Im Grunde liebe ich starke, reine Farben und ihre Kombinationen, ich bevorzuge das mittlere bis große Format. Im Lauf der Zeit habe ich erkannt, dass das Anarbeiten gegen Bildformen, die gegenständlich sind, eine hohe Konzentration verlangt. Im Einsatz der Farbe, ohne bestimmte Inhalte "niederzuschreiben", ohne eine Hierarchie im Bild aufkommen zu lassen, ergibt sich quasi eine All-over-Struktur - ohne Anfang und ohne Ende. Ich möchte, das die materiellen Bestandteile gleichrangig werden, ich möchte den Betrachter durch den Wechsel von sinnlicher Wirkung und Wahrnehmung sich in die Bilder versenken lassen können, ihn im besten Fall das aktive Sehen ausschalten lassen.

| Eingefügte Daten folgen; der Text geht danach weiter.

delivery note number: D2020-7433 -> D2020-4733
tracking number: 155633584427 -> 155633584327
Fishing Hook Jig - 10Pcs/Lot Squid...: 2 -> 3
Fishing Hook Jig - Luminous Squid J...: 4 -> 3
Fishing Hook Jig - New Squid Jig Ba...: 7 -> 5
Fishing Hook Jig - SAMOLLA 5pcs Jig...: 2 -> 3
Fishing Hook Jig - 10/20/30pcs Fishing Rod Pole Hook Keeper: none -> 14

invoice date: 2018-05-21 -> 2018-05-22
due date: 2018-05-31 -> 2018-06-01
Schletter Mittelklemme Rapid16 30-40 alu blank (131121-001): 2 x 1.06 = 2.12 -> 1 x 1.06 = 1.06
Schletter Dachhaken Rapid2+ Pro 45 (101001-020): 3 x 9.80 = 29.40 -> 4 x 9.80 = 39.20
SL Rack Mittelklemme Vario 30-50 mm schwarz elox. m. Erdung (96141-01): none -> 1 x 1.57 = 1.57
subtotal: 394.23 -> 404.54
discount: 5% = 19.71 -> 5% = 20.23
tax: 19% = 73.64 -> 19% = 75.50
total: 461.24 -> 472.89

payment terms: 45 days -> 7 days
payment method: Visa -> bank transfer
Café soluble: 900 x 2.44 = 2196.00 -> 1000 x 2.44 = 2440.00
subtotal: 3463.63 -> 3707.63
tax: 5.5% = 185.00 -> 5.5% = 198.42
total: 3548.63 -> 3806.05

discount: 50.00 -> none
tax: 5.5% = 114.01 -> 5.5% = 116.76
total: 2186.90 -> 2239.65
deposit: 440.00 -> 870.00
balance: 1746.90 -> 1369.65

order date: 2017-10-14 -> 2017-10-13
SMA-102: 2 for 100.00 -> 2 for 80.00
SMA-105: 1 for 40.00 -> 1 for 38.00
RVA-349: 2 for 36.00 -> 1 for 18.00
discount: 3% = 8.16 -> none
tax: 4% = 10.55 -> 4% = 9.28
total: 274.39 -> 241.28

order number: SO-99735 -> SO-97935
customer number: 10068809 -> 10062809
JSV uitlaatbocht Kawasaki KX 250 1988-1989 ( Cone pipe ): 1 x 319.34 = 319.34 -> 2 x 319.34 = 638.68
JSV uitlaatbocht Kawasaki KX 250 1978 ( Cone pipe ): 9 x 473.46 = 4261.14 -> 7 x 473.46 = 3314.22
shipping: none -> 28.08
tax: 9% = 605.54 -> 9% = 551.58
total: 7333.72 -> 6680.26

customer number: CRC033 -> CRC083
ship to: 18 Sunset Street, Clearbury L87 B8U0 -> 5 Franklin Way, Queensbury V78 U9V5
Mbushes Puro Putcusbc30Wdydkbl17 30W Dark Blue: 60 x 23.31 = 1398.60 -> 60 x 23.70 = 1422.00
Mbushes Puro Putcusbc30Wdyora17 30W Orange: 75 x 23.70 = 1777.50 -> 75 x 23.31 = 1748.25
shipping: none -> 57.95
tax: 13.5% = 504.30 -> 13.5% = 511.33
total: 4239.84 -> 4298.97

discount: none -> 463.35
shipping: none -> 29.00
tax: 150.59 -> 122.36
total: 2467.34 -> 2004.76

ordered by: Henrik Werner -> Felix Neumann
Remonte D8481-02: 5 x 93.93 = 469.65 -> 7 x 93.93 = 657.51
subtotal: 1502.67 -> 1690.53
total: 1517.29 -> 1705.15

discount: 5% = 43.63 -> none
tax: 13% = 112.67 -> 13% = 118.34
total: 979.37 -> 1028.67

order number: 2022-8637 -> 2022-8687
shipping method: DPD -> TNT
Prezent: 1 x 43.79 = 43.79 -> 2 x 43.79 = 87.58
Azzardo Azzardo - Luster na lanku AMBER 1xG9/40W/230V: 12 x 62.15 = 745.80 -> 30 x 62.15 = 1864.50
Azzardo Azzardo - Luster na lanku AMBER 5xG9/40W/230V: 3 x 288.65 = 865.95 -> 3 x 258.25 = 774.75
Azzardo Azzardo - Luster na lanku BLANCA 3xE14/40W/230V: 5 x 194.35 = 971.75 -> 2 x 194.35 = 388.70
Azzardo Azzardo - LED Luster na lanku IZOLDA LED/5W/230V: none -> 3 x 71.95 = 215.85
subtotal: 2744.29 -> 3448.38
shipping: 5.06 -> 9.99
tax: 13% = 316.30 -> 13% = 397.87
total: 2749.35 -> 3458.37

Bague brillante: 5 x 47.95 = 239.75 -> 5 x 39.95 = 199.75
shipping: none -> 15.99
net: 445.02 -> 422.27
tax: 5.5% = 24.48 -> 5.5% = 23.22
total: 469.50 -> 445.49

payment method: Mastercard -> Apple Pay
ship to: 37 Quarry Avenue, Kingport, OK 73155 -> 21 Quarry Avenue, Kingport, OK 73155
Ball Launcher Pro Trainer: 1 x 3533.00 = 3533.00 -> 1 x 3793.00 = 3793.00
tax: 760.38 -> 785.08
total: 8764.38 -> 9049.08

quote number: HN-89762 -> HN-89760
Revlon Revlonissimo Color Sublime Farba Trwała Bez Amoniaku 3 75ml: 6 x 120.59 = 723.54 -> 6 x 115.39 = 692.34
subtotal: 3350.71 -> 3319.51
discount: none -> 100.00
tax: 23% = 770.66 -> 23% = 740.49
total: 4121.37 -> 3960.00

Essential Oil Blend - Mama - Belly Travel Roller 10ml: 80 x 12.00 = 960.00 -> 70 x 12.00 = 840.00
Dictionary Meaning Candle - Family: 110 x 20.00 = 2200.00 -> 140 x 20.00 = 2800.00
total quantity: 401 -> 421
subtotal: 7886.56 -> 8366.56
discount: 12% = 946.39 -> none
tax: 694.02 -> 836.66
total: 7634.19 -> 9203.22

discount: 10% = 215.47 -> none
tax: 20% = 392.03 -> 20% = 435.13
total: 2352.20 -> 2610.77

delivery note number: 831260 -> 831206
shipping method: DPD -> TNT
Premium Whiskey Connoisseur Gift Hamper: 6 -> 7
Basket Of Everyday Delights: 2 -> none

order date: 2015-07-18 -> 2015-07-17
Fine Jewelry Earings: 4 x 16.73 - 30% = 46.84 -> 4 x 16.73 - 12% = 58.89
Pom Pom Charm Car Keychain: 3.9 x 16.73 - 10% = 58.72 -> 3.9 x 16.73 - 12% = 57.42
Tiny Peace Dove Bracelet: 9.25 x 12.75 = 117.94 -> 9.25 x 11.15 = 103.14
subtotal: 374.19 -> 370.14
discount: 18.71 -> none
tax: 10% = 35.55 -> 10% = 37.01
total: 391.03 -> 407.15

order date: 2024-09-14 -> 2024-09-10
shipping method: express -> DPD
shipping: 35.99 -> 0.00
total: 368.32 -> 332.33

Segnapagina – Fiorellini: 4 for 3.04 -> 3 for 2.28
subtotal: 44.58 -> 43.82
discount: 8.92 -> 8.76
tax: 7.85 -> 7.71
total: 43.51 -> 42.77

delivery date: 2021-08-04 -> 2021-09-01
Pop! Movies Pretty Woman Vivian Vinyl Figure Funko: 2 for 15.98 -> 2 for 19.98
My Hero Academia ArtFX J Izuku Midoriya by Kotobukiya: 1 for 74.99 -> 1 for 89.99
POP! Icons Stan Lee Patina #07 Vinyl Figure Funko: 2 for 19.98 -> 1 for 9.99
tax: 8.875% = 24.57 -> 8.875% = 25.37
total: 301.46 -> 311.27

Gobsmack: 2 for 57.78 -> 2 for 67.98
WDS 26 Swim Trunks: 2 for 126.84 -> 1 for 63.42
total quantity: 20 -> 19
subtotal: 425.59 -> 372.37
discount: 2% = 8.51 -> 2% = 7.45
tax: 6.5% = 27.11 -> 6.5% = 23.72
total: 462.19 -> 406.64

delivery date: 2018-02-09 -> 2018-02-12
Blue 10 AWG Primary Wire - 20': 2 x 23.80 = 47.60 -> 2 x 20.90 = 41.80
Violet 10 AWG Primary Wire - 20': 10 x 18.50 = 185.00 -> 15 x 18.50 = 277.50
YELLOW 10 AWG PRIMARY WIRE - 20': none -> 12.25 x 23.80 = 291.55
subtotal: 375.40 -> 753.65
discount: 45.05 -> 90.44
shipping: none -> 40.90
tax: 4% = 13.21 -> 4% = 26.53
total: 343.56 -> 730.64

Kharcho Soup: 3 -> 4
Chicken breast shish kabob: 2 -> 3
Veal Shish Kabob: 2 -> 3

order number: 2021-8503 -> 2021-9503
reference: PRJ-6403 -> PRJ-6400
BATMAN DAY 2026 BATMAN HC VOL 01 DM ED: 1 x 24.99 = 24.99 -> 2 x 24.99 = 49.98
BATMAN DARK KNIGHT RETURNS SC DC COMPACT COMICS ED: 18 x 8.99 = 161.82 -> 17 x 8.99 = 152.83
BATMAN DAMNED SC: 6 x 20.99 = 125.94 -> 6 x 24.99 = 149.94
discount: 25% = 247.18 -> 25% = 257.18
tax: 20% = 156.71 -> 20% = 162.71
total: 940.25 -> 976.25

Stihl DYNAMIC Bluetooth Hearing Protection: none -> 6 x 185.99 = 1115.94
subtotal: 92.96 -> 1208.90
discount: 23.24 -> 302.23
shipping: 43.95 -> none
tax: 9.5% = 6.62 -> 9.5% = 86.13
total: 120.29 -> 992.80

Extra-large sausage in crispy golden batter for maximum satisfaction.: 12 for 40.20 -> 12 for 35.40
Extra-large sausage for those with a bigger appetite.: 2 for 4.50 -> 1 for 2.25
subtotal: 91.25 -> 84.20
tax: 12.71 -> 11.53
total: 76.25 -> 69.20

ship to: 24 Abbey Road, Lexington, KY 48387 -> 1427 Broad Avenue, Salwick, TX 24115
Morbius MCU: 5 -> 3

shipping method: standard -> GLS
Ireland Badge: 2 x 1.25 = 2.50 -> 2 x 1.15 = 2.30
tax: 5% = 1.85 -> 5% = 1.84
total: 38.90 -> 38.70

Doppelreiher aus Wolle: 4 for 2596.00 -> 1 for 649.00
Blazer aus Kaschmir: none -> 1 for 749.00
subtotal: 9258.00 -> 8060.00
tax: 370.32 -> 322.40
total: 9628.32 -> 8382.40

Irgendwann habe ich dann begonnen, meine grundierte Leinwand großzügig gleichmäßig und ganzflächig mit Fäden oder Strängen von Farbe zu bedecken - zuerst mit dem Pinsel, später gleich aus der Flasche/Tube. In diesem Malvorgang liegt ebenso viel Kontemplation wie Spontanität. Immer entsteht ein Stück aus meinem Innersten: Subjektiver Ausdruck von Dingen, die mich zuvor länger beschäftigt haben, oder auch spontanen Regungen, Ideen, die gleichermaßen alle als ein Stück von mir ihre Umsetzung auf der Leinwand finden.